Segment Start: Extracted information

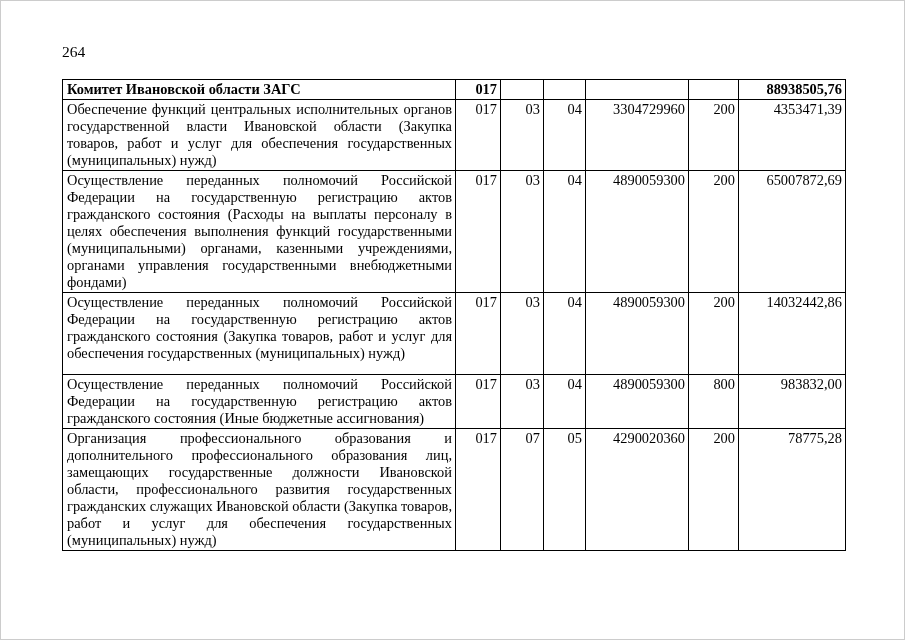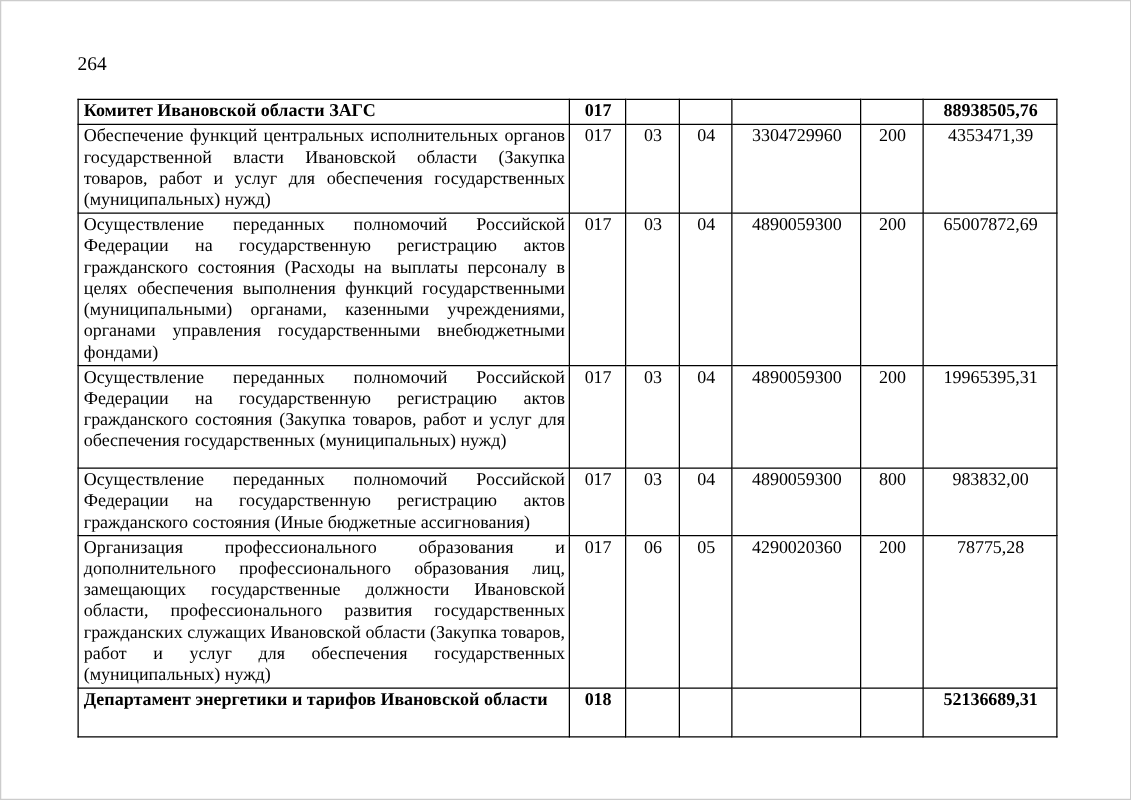--- a/index.html
+++ b/index.html
@@ -47,21 +47,21 @@
     line-height: 17px;
     padding: 1px 3px 1px 4px;
     overflow: hidden;
     word-wrap: break-word;
   }
   td.c-name {
     text-align: justify;
     text-align-last: left;
   }
   td.c-code, td.c-amount {
-    text-align: center;
+    text-align: right;
     padding-left: 1px;
     padding-right: 1px;
   }
   tr.bold-row td {
     font-weight: bold;
   }
   tr.h20  { height: 20px; }
   tr.h67  { height: 67px; }
   tr.h117 { height: 117px; }
   tr.h82  { height: 82px; }
@@ -114,43 +114,34 @@
       <td class="c-code">200</td>
       <td class="c-amount">65007872,69</td>
     </tr>
     <tr class="h82">
       <td class="c-name">Осуществление переданных полномочий Российской Федерации на государственную регистрацию актов гражданского состояния (Закупка товаров, работ и услуг для обеспечения государственных (муниципальных) нужд)</td>
       <td class="c-code">017</td>
       <td class="c-code">03</td>
       <td class="c-code">04</td>
       <td class="c-code">4890059300</td>
       <td class="c-code">200</td>
-      <td class="c-amount">19965395,31</td>
+      <td class="c-amount">14032442,86</td>
     </tr>
     <tr class="h52">
       <td class="c-name">Осуществление переданных полномочий Российской Федерации на государственную регистрацию актов гражданского состояния (Иные бюджетные ассигнования)</td>
       <td class="c-code">017</td>
       <td class="c-code">03</td>
       <td class="c-code">04</td>
       <td class="c-code">4890059300</td>
       <td class="c-code">800</td>
       <td class="c-amount">983832,00</td>
     </tr>
     <tr class="h115">
       <td class="c-name">Организация профессионального образования и дополнительного профессионального образования лиц, замещающих государственные должности Ивановской области, профессионального развития государственных гражданских служащих Ивановской области (Закупка товаров, работ и услуг для обеспечения государственных (муниципальных) нужд)</td>
       <td class="c-code">017</td>
-      <td class="c-code">06</td>
+      <td class="c-code">07</td>
       <td class="c-code">05</td>
       <td class="c-code">4290020360</td>
       <td class="c-code">200</td>
       <td class="c-amount">78775,28</td>
     </tr>
-    <tr class="bold-row h39">
-      <td class="c-name">Департамент энергетики и тарифов Ивановской области</td>
-      <td class="c-code">018</td>
-      <td class="c-code"></td>
-      <td class="c-code"></td>
-      <td class="c-code"></td>
-      <td class="c-code"></td>
-      <td class="c-amount">52136689,31</td>
-    </tr>
   </tbody>
 </table>
 
 </body></html>

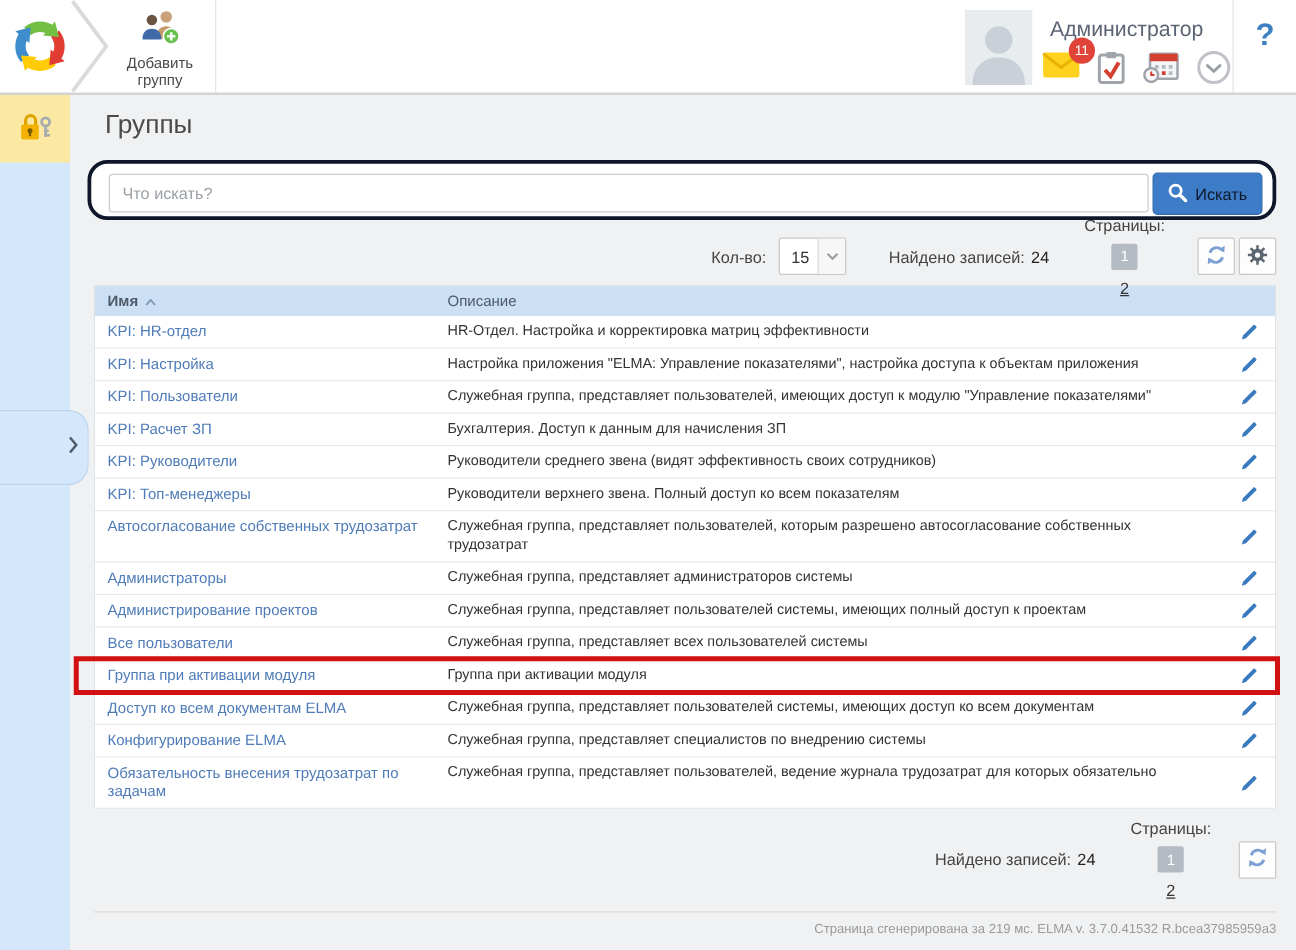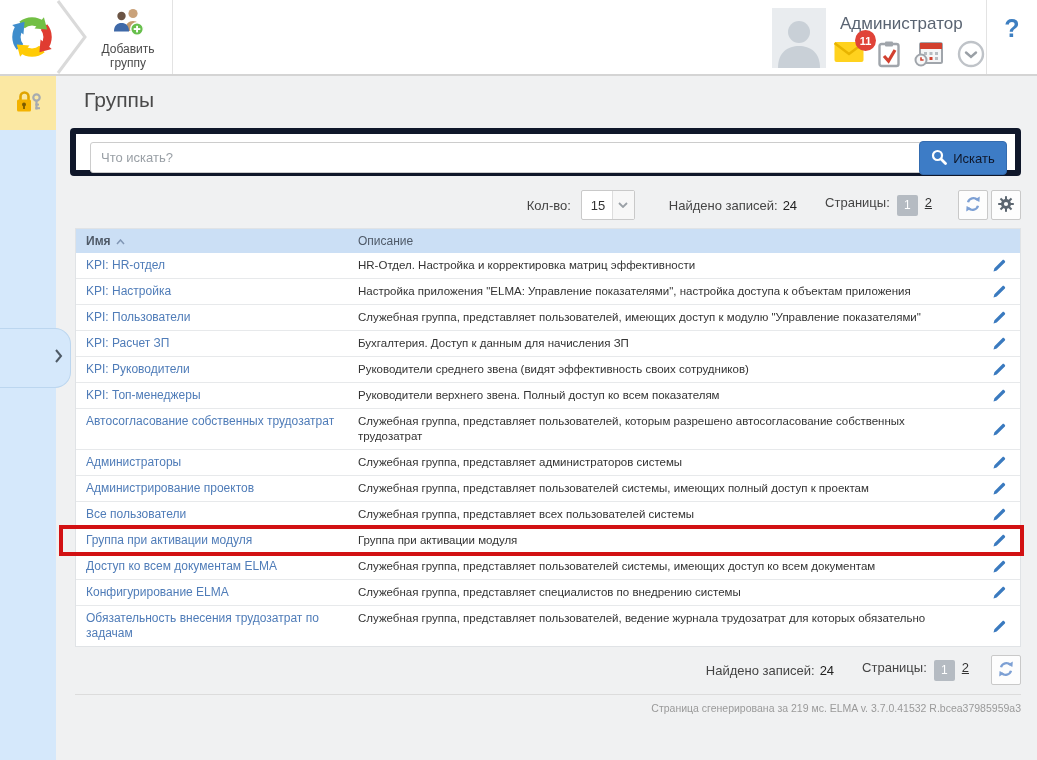--- a/index.html
+++ b/index.html
@@ -16,58 +16,58 @@
   .logo-chevron { position:absolute; left:56px; top:0; }
   .add-group { position:absolute; left:84px; top:3px; width:88px; height:70px;
     display:flex; flex-direction:column; align-items:center; justify-content:center; cursor:pointer; }
   .add-group .lbl { font-size:12px; color:#4a4a4a; line-height:14px; text-align:center; margin-top:2px; }
   .hdr-divider { position:absolute; top:0; width:1px; height:74px; background:#e3e3e3; }
   .avatar { position:absolute; left:772px; top:8px; }
   .user-name { position:absolute; left:840px; top:14px; font-size:17px; color:#5a6472; }
   .hdr-icons { position:absolute; left:834px; top:40px; display:flex; align-items:flex-start; gap:13px; }
   .mail-wrap { position:relative; cursor:pointer; }
   .badge { position:absolute; top:-10px; right:-12px; min-width:21px; height:21px; padding:0 3px;
-    background:#e04338; border-radius:11px; color:#fff; font-size:11px; font-weight:bold;
+    background:#e04338; border-radius:11px; color:#fff; font-size:11px; font-weight:normal;
     display:flex; align-items:center; justify-content:center; }
   .help-btn { position:absolute; left:999px; top:14px; width:26px; text-align:center;
     font-size:25px; font-weight:bold; color:#3e7fc1; cursor:pointer; }
 
   
   .sidebar { position:absolute; left:0; top:76px; width:56px; bottom:0; background:#d5e8fb; z-index:5; }
   .sidebar-active { height:54px; background:#fbe8a3; display:flex; align-items:center;
     justify-content:center; cursor:pointer; }
   .sidebar-expander { position:absolute; left:0; top:252px; width:71px; height:60px;
     background:#d5e8fb; border:1px solid #bcd6ef; border-left:none;
     border-radius:0 16px 16px 0; display:flex; align-items:center; justify-content:flex-end;
     padding-right:7px; cursor:pointer; }
 
   
   .content { position:absolute; left:56px; top:76px; right:0; bottom:0;
     background:#f0f1f2; padding:0 16px 0 19px; }
   .page-title { margin:12px 0 16px 9px; font-size:21px; font-weight:normal; color:#4a4a4a; height:24px; line-height:24px; }
 
-  .search-panel { position:relative; height:48px; background:#fff; border:6px solid #0f172a;
-    border-radius:4px; margin-left:-5px; margin-bottom:14px; }
+  .search-panel { position:relative; height:48px; background:#fff; border:3px solid #0f172a;
+    border-radius:16px; margin-left:-5px; margin-bottom:14px; }
   .search-input { position:absolute; left:14px; top:8px; width:832px; height:31px;
     border:1px solid #ccc; border-radius:3px; padding:0 10px; font-size:13px; color:#333;
     font-family:"Liberation Sans", sans-serif; outline:none; }
   .search-input::placeholder { color:#9aa0a6; }
   .search-btn { position:absolute; right:8px; top:7px; height:34px; width:88px;
     background:#3d7cc6; border:1px solid #346cb0; border-radius:4px; color:#0f172a;
     font-size:13px; display:flex; align-items:center; justify-content:center; gap:6px; cursor:pointer; }
 
   .toolbar { height:30px; display:flex; align-items:center; justify-content:flex-end;
     gap:10px; margin-bottom:8px; font-size:13px; color:#444; }
   .count-select { width:54px; height:30px; background:#fff; border:1px solid #c9c9c9;
     border-radius:2px; display:flex; cursor:pointer; }
   .count-select .val { flex:1; display:flex; align-items:center; padding-left:9px; color:#333; }
   .count-select .dd { width:22px; border-left:1px solid #ddd; background:#f7f7f7;
     display:flex; align-items:center; justify-content:center; }
   .stat-group { display:flex; align-items:center; gap:5px; }
-  .pages-group { display:flex; gap:7px; }
+  .pages-group { display:flex; align-items:center; gap:7px;flex-direction:column; }
   .page-box { width:21px; height:21px; background:#b5bbc2; color:#fff; border-radius:2px;
     display:flex; align-items:center; justify-content:center; font-size:12px; cursor:default; }
   .page-link { color:#333; text-decoration:underline; cursor:pointer; }
   .icon-btn { width:30px; height:30px; background:#fdfdfd; border:1px solid #c9c9c9;
     border-radius:2px; display:flex; align-items:center; justify-content:center; cursor:pointer; }
 
   
   .gtable { background:#fff; border:1px solid #e0e3e6; }
   .thead { display:flex; background:#cbdff5; height:24px; align-items:center;
     font-size:12px; color:#4f5a68; }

Segment End: Extracted information

§ Instructions to follow: Your answer must be a single number: the count of lines in the records that include "right".

§ Answer section: 6